I'm trying to store Matlab results/objects that I got in MongoDB. It's simple to do when you have data types such as Double / Char etc. But when you have an object (for example neural network) you need to make some tricks.
I want to create the simplest serializer from byte vector to object. What I can do, I can save a specific variable to *.mat file and then read it, and then write byte vector to the MongoDB. But it is an ugly solution, I need to make an intermediate write operation to a disk.

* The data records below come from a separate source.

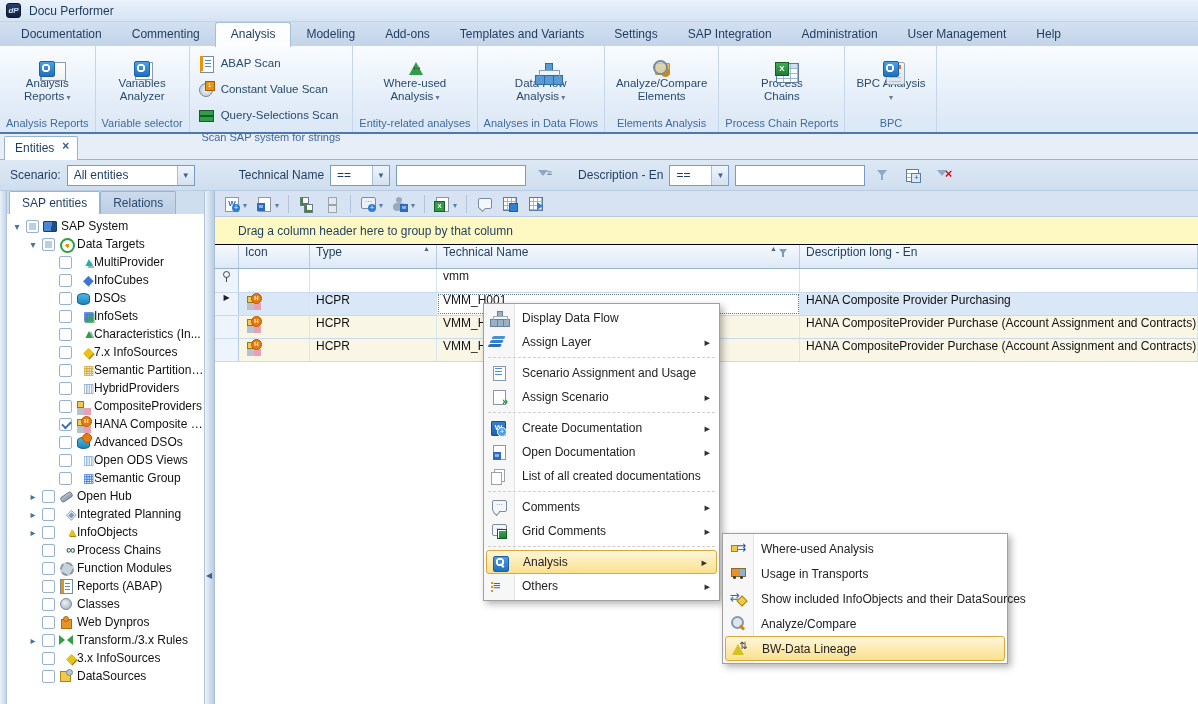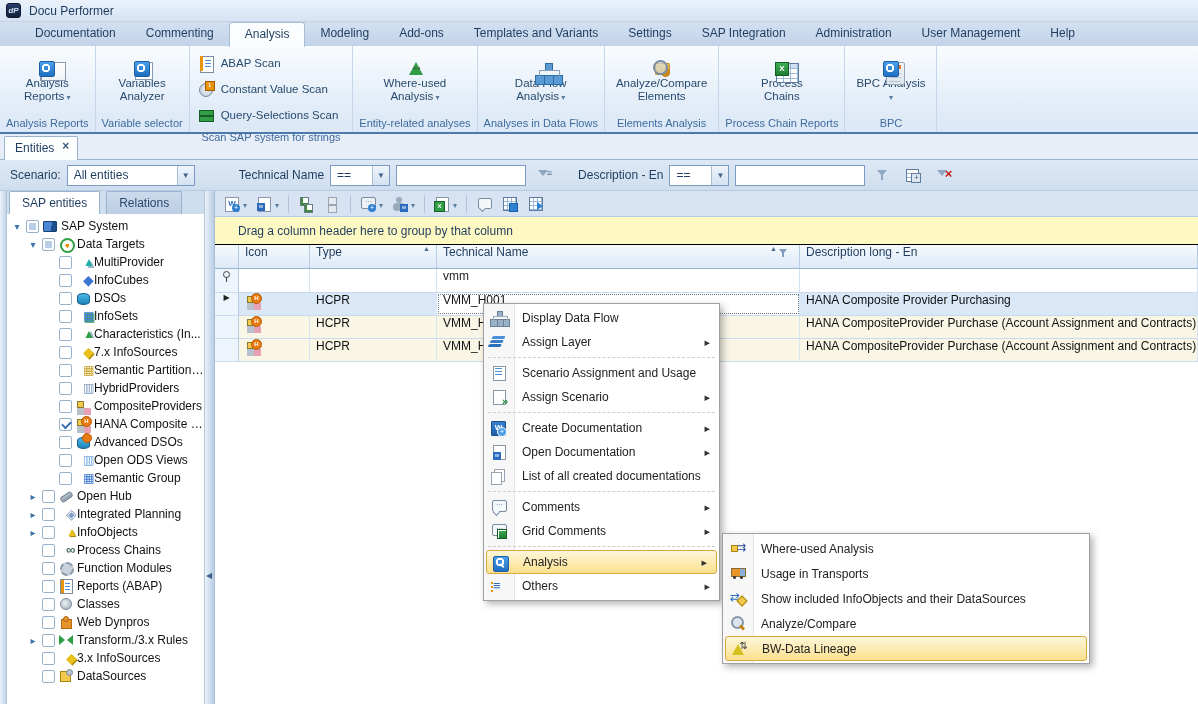"Documentation" .menubar { align-items: flex-start -> center; padding-left: 20px -> 6px }
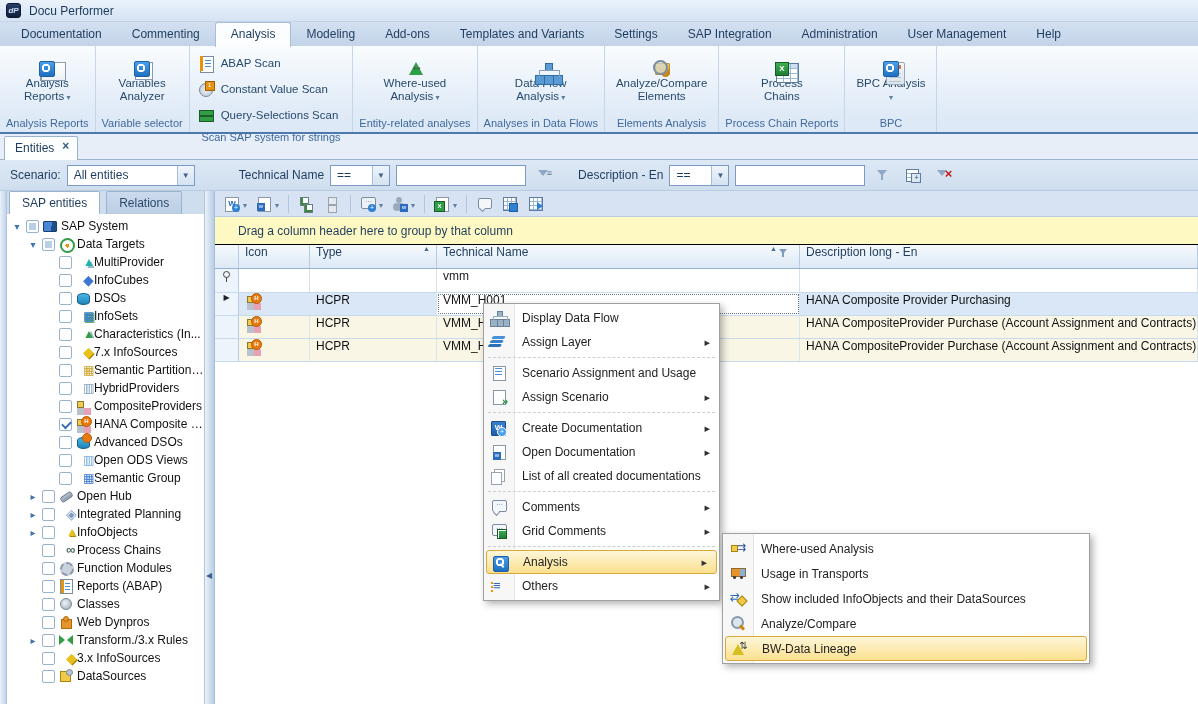"SAP entities" .ttab { margin-right: 6px -> 0 }
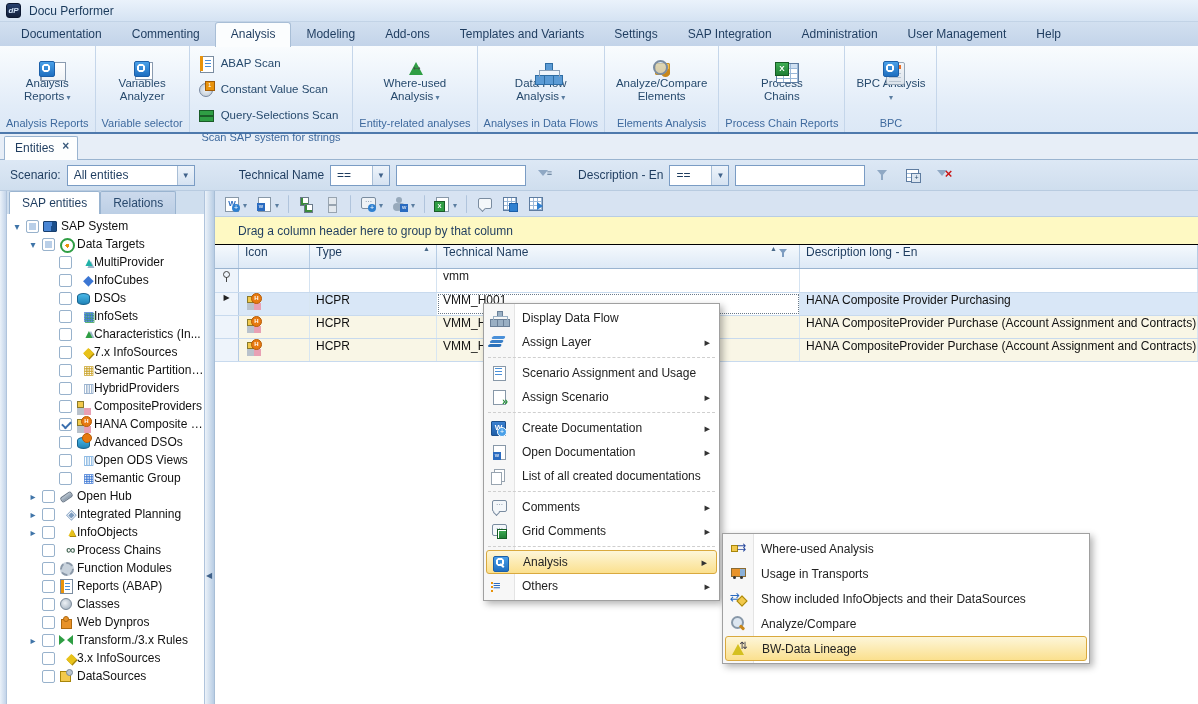"Where-used Analysis" .cm2 { width: 368px -> 286px }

Do we have any conversion from Matlab variable to set of bytes and back?
x = network;
y = encodebytes(x) % <- generates from x to vector of bytes
z = decodebytes(y) % <- generates from vector of bytes to new object
isequal(x,z)
ans = 1
Thank you!
14 Comments
Guillaume
on 16 Dec 2016
@Steven,
There are two parallel things:
- The versioning of the object (developed long before matlab knew how to talk to subversion), which indeed has nothing to do with a database. That works mostly fine, the object stores properly which version of the code was used to create it. The only time this partially breaks down is when you try to load some very old versions of objects with newer code because loadobj is not capable enough.
- The objects are function objects used to batch process tons of engine tests. The results of the processing are stored in a database with test conditions, etc. Together with the results, I want to store all the parameters used to create them, that is: the state of the function objects. For that, I need a way to serialise/deserialise the object. That's not currently supported by matlab.
Accepted Answer
Guillaume
on 14 Dec 2016
There are no official method of serialising / deserialising objects in matlab, other than saving them in a mat file and storing the content of that file (sloooow)
There are the completely undocumented getByteStreamFromArray and getArrayFromByteStream functions. A much more thorough answer can be found on Yair Altman's blog.
Of course, since the functions are completely undocumented, there's always the risk they'll be removed in a future version. Use at your own peril.